2022.1.24

富士山信仰用具 重文に

文化審答申 富士吉田市所蔵4039点

 国の文化審議会(佐藤信会長)は21日、富士吉田市の上吉田地区(富士山吉田口)の「御師の家」などに伝わる富士山信仰用具を、重要有形民俗文化財に指定するよう文部科学大臣に答申した。かつて山岳信仰で富士山頂を目指した富士講を世話した御師の家や山小屋が使っていた道具など4039点が指定される見通し。

 用具は御師の家や山小屋から市が寄贈を受け、ふじさんミュージアムで収蔵している。

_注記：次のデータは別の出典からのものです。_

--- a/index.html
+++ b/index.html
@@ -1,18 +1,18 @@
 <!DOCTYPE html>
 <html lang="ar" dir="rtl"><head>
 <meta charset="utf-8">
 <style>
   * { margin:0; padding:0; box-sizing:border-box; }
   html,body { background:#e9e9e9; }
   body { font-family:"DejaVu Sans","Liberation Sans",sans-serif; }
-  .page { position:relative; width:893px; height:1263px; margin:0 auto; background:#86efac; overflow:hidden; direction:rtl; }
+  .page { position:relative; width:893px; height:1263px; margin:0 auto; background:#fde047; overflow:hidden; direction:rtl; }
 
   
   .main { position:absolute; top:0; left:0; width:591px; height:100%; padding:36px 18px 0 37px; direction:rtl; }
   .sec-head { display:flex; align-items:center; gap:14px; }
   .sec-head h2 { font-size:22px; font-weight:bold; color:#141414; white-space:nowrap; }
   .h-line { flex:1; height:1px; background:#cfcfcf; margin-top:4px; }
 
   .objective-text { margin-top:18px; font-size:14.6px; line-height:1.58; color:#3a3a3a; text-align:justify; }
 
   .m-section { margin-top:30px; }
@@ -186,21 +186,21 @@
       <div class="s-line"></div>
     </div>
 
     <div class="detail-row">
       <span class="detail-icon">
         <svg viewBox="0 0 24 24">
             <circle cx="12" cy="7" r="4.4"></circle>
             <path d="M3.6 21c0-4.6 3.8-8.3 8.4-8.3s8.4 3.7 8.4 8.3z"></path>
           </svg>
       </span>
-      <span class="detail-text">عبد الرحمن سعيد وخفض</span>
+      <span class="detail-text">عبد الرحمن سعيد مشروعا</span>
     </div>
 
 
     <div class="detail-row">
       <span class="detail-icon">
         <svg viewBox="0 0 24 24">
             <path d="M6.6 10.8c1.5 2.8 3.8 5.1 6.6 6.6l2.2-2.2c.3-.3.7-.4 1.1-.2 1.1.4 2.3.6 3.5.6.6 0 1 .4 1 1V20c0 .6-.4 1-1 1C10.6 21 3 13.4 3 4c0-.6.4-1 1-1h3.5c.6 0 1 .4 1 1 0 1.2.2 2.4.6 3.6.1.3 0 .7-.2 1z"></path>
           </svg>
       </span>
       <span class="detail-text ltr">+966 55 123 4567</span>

市教委は江戸時代から富士山をあがめて登山に訪れた富士講が集まる一大拠点として栄えた吉田口の貴重な資料として、2015年に指定へ向けた調査に着手。民俗学などの専門家らでつくる市の調査委員会が調査し、市が昨年12月ごろ文化審議会に調査結果を提出した。

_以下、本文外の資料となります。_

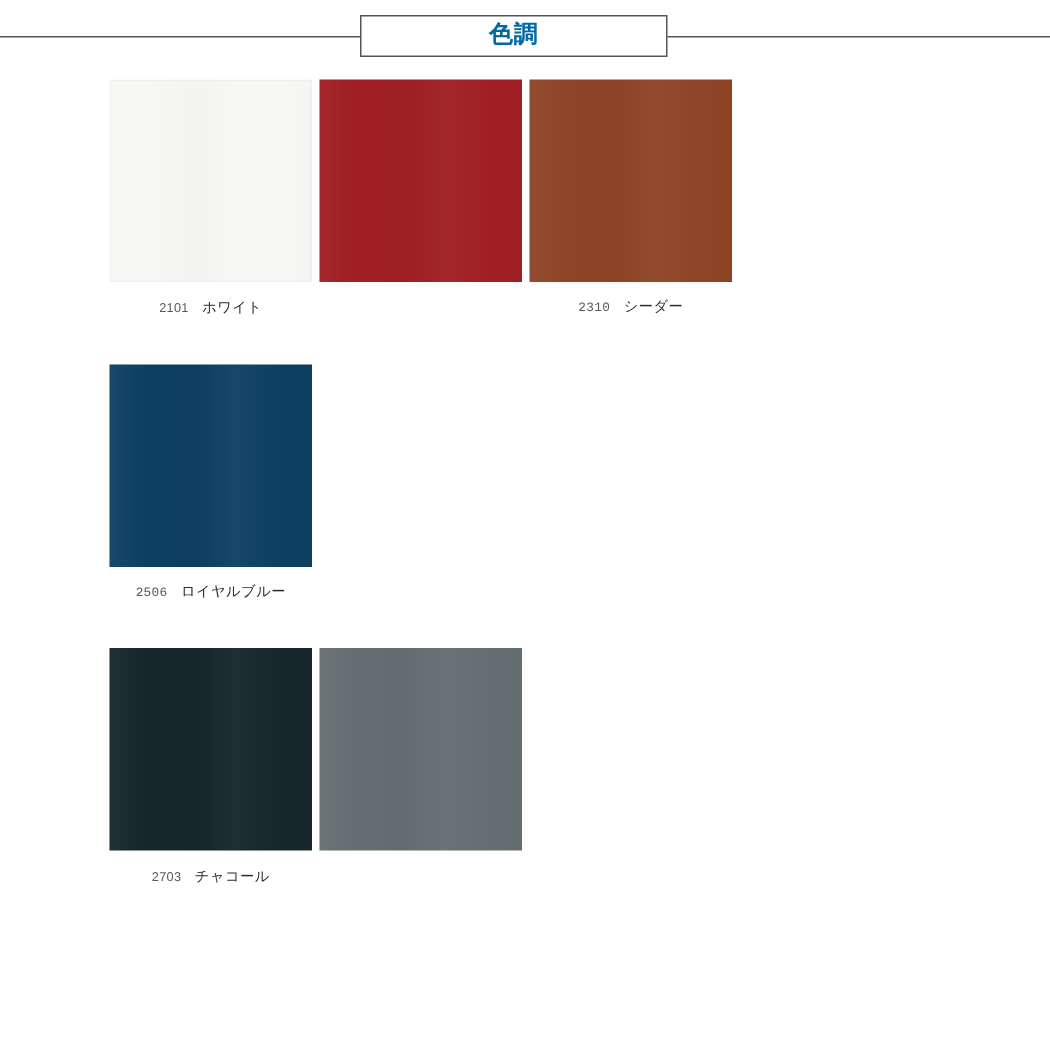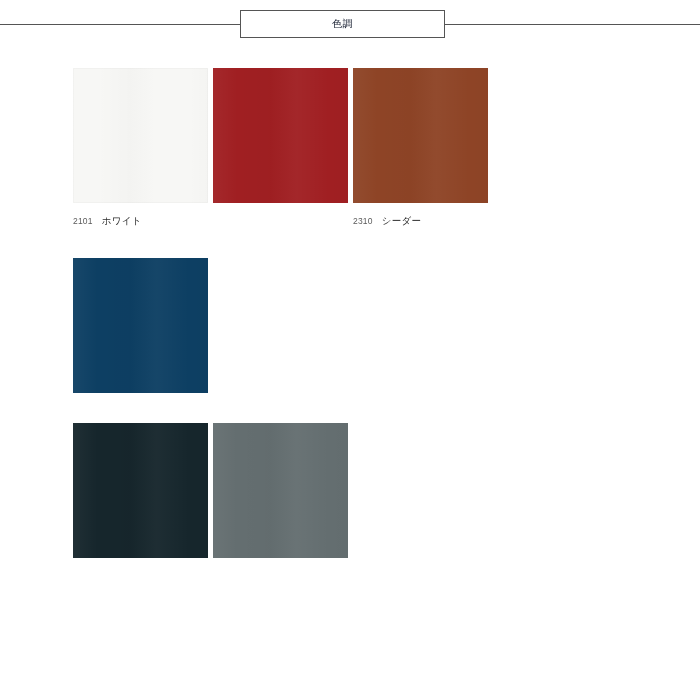--- a/index.html
+++ b/index.html
@@ -38,44 +38,46 @@
     width: 205px;
     height: 28px;
     box-sizing: border-box;
     border: 1px solid #555555;
     background: #ffffff;
     display: flex;
     align-items: center;
     justify-content: center;
   }
   .title-text {
-    font-size: 10px;
-    font-weight: normal;
-    color: #0f172a;
+    font-size: 16px;
+    font-weight: bold;
+    color: #0369a1;
     letter-spacing: 0.5px;
     line-height: 1;
   }
 
   
   .grid {
     position: absolute;
     left: 73px;
-    top: 68px;
+    top: 53px;
     width: 560px;
+    text-align: center;
   }
   .row {
     display: flex;
     margin-bottom: 30px;
   }
   .cell {
     width: 135px;
     margin-right: 5px;
   }
   .cell:last-child {
     margin-right: 0;
+    font-family: Liberation Mono, monospace;
   }
   .swatch {
     width: 135px;
     height: 135px;
     position: relative;
     overflow: hidden;
   }
   
   .swatch::after {
     content: "";
@@ -132,23 +134,25 @@
         <div class="swatch" style="background: rgb(160, 31, 34);"></div>
       </div>
       <div class="cell">
         <div class="swatch" style="background: rgb(142, 68, 38);"></div>
         <div class="caption"><span class="code">2310</span><span class="cname">シーダー</span></div>
       </div>
     </div>
     <div class="row">
       <div class="cell">
         <div class="swatch" style="background: rgb(13, 63, 99);"></div>
+        <div class="caption"><span class="code">2506</span><span class="cname">ロイヤルブルー</span></div>
       </div>
     </div>
     <div class="row">
       <div class="cell">
         <div class="swatch" style="background: rgb(22, 38, 44);"></div>
+        <div class="caption"><span class="code">2703</span><span class="cname">チャコール</span></div>
       </div>
       <div class="cell">
         <div class="swatch" style="background: rgb(100, 110, 112);"></div>
       </div>
     </div>
   </div>
 
 </body></html>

 今回指定される見込みの用具は、江戸時代に御師の家で祭られていた「木花開耶姫命」の像や、平穏無事などの祈願に使った祭具、富士講が身にまとった行衣、山小屋がお茶を入れるために使った茶釜など。富士講発展の端緒をつくった食行身禄(1671~1733年)が残した掛け軸といった資料も含まれる。

 本年度中に行われる官報告示を経て、「吉田口の富士山信仰用具」の名称で正式に指定される。市教委によると、指定されることでより富士山信仰の歴史を発信しやすくなり、保存修復のための支援も国から得られるという。

 ふじさんミュージアム学芸員で市教委歴史文化課の篠原武課長補佐は「地域で貴重な資料を守り継いできてくれたおかげで、国の宝として認められた。指定された信仰用具から富士山信仰の歴史を多くの人に感じ取ってもらいたい」と歓迎する。

 県によると、県内の重要有形民俗文化財の指定は、早川町の「甲州西山の焼畑農耕用具」(1989年指定)に続き2件目となる。